Security Vulnerabilities and Content Modeling
Introduction
Part of LogicNets' security architecture is implemented at the modeling level and impacts how you can build content safely. This topic discusses security steps, but you can reach out to your Account Manager for more information about the security architecture in place for the LogicNets platform.
UI Security
LogicNets set the security level to ‘safe’ as part of security improvements implemented to guard against cross-site scripting (XSS). This means that the system performs HTML escaping for all interpolated text--text that is rendered from $(..) in the output of all UI parts.
LogicNets implemented this safeguard to help content modelers build safer applications and to create awareness that $(..) can potentially allow malicious user inputs that contain XSS vulnerabilities, such as script statements. For example, a data object containing
<b>My Caption</b>
will be printed as <b>My Caption</b> on screen, instead of My Caption.
The above example is quite harmless. However, if you had a scenario where your application displayed the user name on screen as ‘Hello $(user_name)’, bad actors would be able to enter as their user name scripts that could allow for XSS:
<script>alert(“Hey I can run malicious code from this site”)</script>
HTML escaping prevents this from happening, as the system renders the caption as text only.

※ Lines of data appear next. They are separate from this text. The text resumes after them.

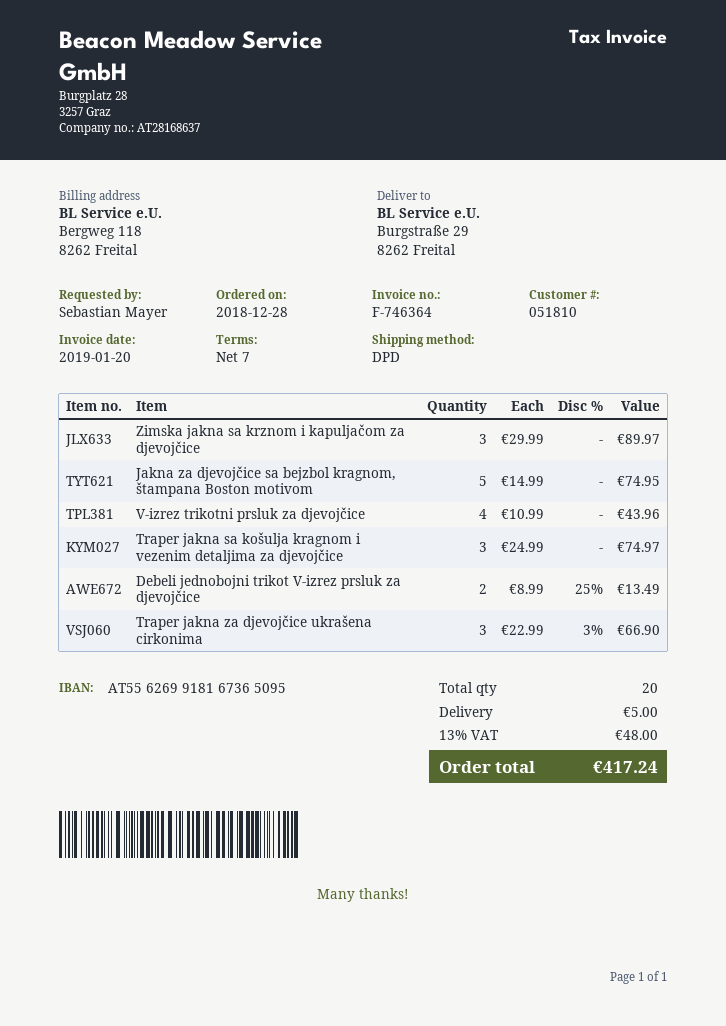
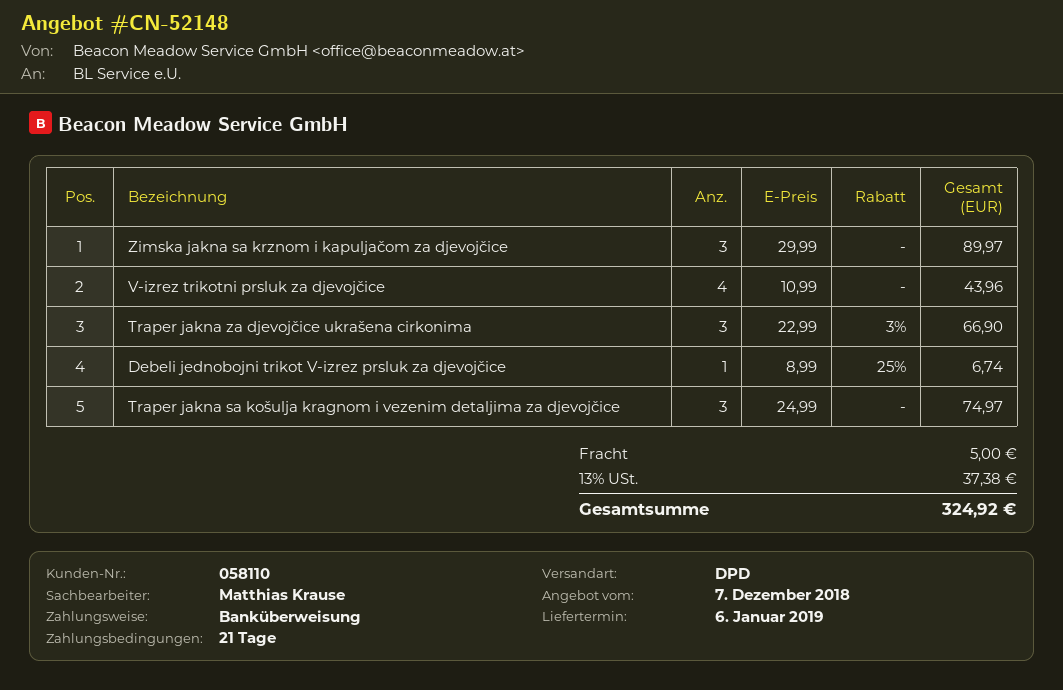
payment terms: 7 days -> 21 days
customer number: 051810 -> 058110
Jakna za djevojčice sa bejzbol kragnom, štampana Boston motivom: 5 x 14.99 = 74.95 -> none
Debeli jednobojni trikot V-izrez prsluk za djevojčice: 2 x 8.99 - 25% = 13.49 -> 1 x 8.99 - 25% = 6.74
tax: 13% = 48.00 -> 13% = 37.38
total: 417.24 -> 324.92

For additional information about and examples of XSS, go to https://owasp.org/www-community/attacks/xss/.
HTML-Escaped Parts
Below is the list of LogicNets form parts that are more secure because of HTML escaping:
- Text Input
- DbGrid
- Text Area
- Check Box
- RadioList
- DropDown
- CheckList
- Numeric Input
- Date Input
- Title
- Warning
- Error
- Button
- DbGrid
- Upload
- Download
- HTML
There may still be times when you want to use the $(..) construction for dynamic resolution of formatted labels or captions, for example. If you are confident your content will be safe during your application's runtime, you can use the html(..) function inside the $(..) to prevent escaping the content.

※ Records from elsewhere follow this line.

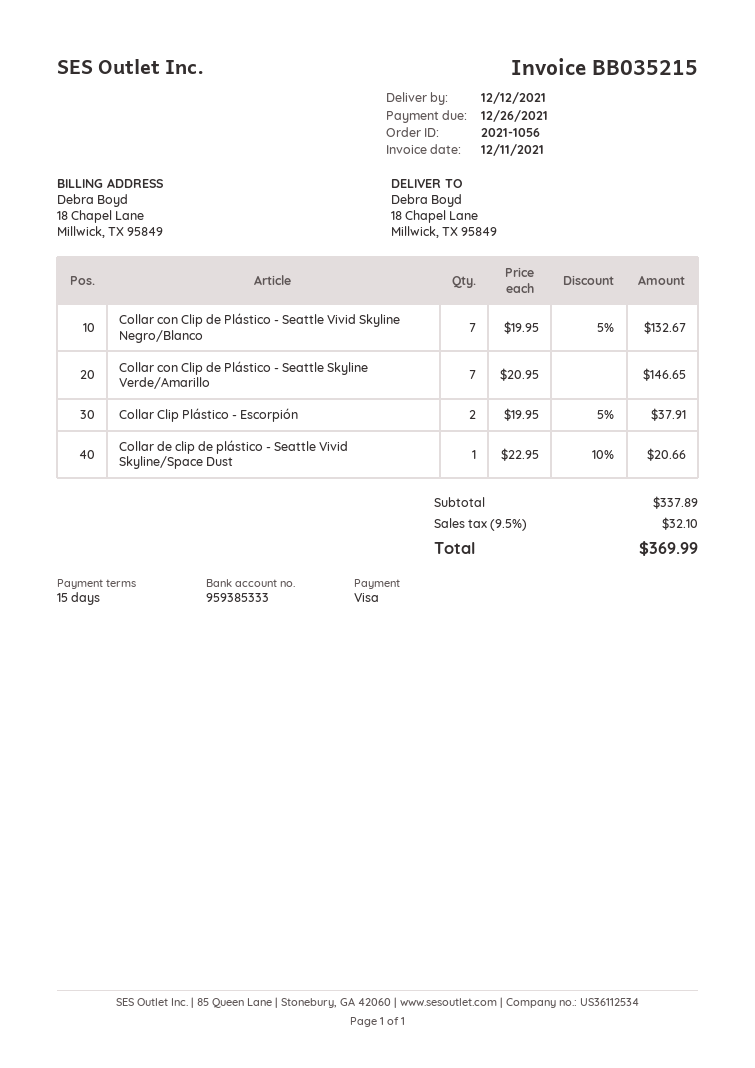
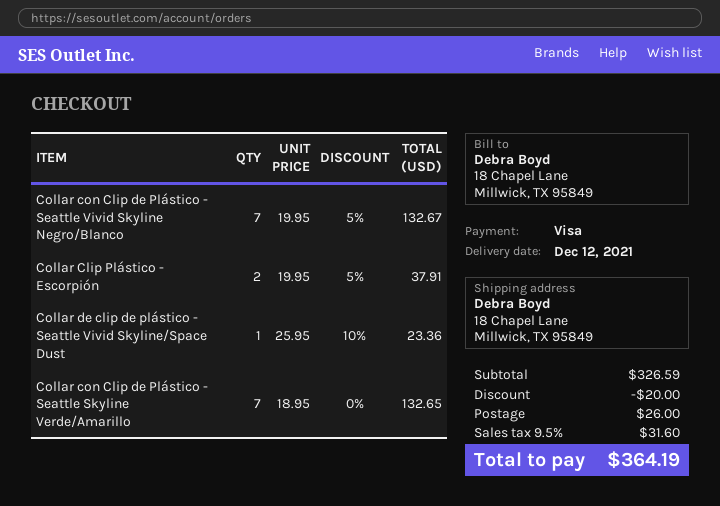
Collar con Clip de Plástico - Seattle Skyline Verde/Amarillo: 7 x 20.95 = 146.65 -> 7 x 18.95 = 132.65
Collar de clip de plástico - Seattle Vivid Skyline/Space Dust: 1 x 22.95 - 10% = 20.66 -> 1 x 25.95 - 10% = 23.36
subtotal: 337.89 -> 326.59
discount: none -> 20.00
shipping: none -> 26.00
tax: 9.5% = 32.10 -> 9.5% = 31.60
total: 369.99 -> 364.19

For example, you have a data object called user_message and it contains the following:
<b class="error">An error has occurred</b>
use $(html(user_message)) to ensure that the HTML is not escaped in the comment node.
Set Data Object
In addition to the above form parts, the set data object process part has an option to set the value as html, marking the content as a safe HTML string.
Non-HTML-Escaped Parts
There are some LogicNets parts that are used to render static content and safe HTML, and these are not HTML escaped. These parts are:
- Title
- Warning
- Error
- HTML parts/nodes that include the text HTML, comment, and format-variable parts
LogicNets has added a part parameter called Escape $(…) text to these parts to enable automatic escaping of the $(..) text in the captions, if desired and determined to be safe. This parameter is enabled by default for newly added nodes.
Locating Security Weaknesses in Existing Modeled Content
To facilitate the migration of applications to the new security standard you can run the validation tool on each of your projects. This allows the system to provide you an overview of those parts with $(..) in the output that are affected by this change. The system displays a warning in the node and part editors and in the project-validation tool when text, comment, and format-variable parts are used with $(…) in captions and the “escape-$()-text” flag is not set.

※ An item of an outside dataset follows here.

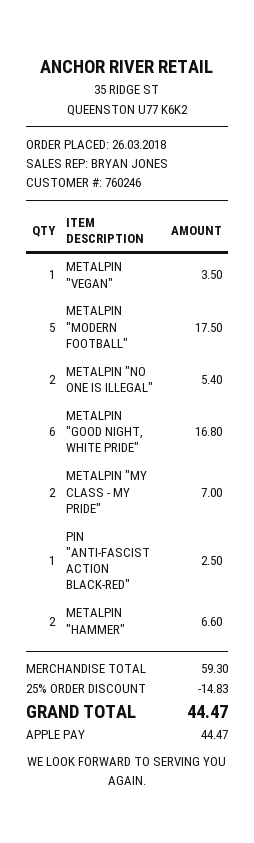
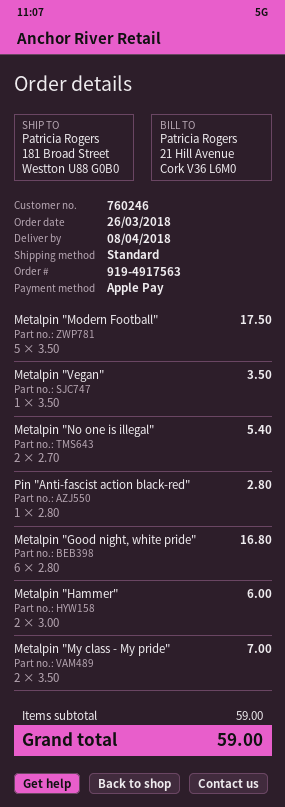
PIN "ANTI-FASCIST ACTION BLACK-RED": 1 for 2.50 -> 1 for 2.80
METALPIN "HAMMER": 2 for 6.60 -> 2 for 6.00
subtotal: 59.30 -> 59.00
discount: 25% = 14.83 -> none
total: 44.47 -> 59.00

Resolving Security Weaknesses
You can resolve warnings by enabling the escape-$(..) text flag.
When you use $(html(safe_text)) to explicitly indicate that content is safely formatted HTML, the system does not show a warning message.
The validation tool also offers the option to automatically resolve the vulnerabilities. If you choose this, the validation tool will do the following:
- Enable the escape-$()-text flag in the comment and format-variable part declarations in the models.
- Convert the text HTML part to a comment part.
Security Vulnerabilities of Client-Script Part
With the client-script part (write_script) there are similar security vulnerabilities that could allow a bad actor to execute JavaScript in the browser modeled in a logicnet. Consequently, you should use this part with care. We strongly recommend the following when using this part:
- Properly encode all data inserted into the script using $(..).
- Call the JavaScript encode method for strings:
myfunction("$(encode_js(…))"). - Do not JavaScript-encode a JSON encoded string when using it directly in a data object:
var json=$(json_str)
-
If you use JSON.parse you must JavaScript-encode your data:
JSON.parse("$(encode_js(json_str))")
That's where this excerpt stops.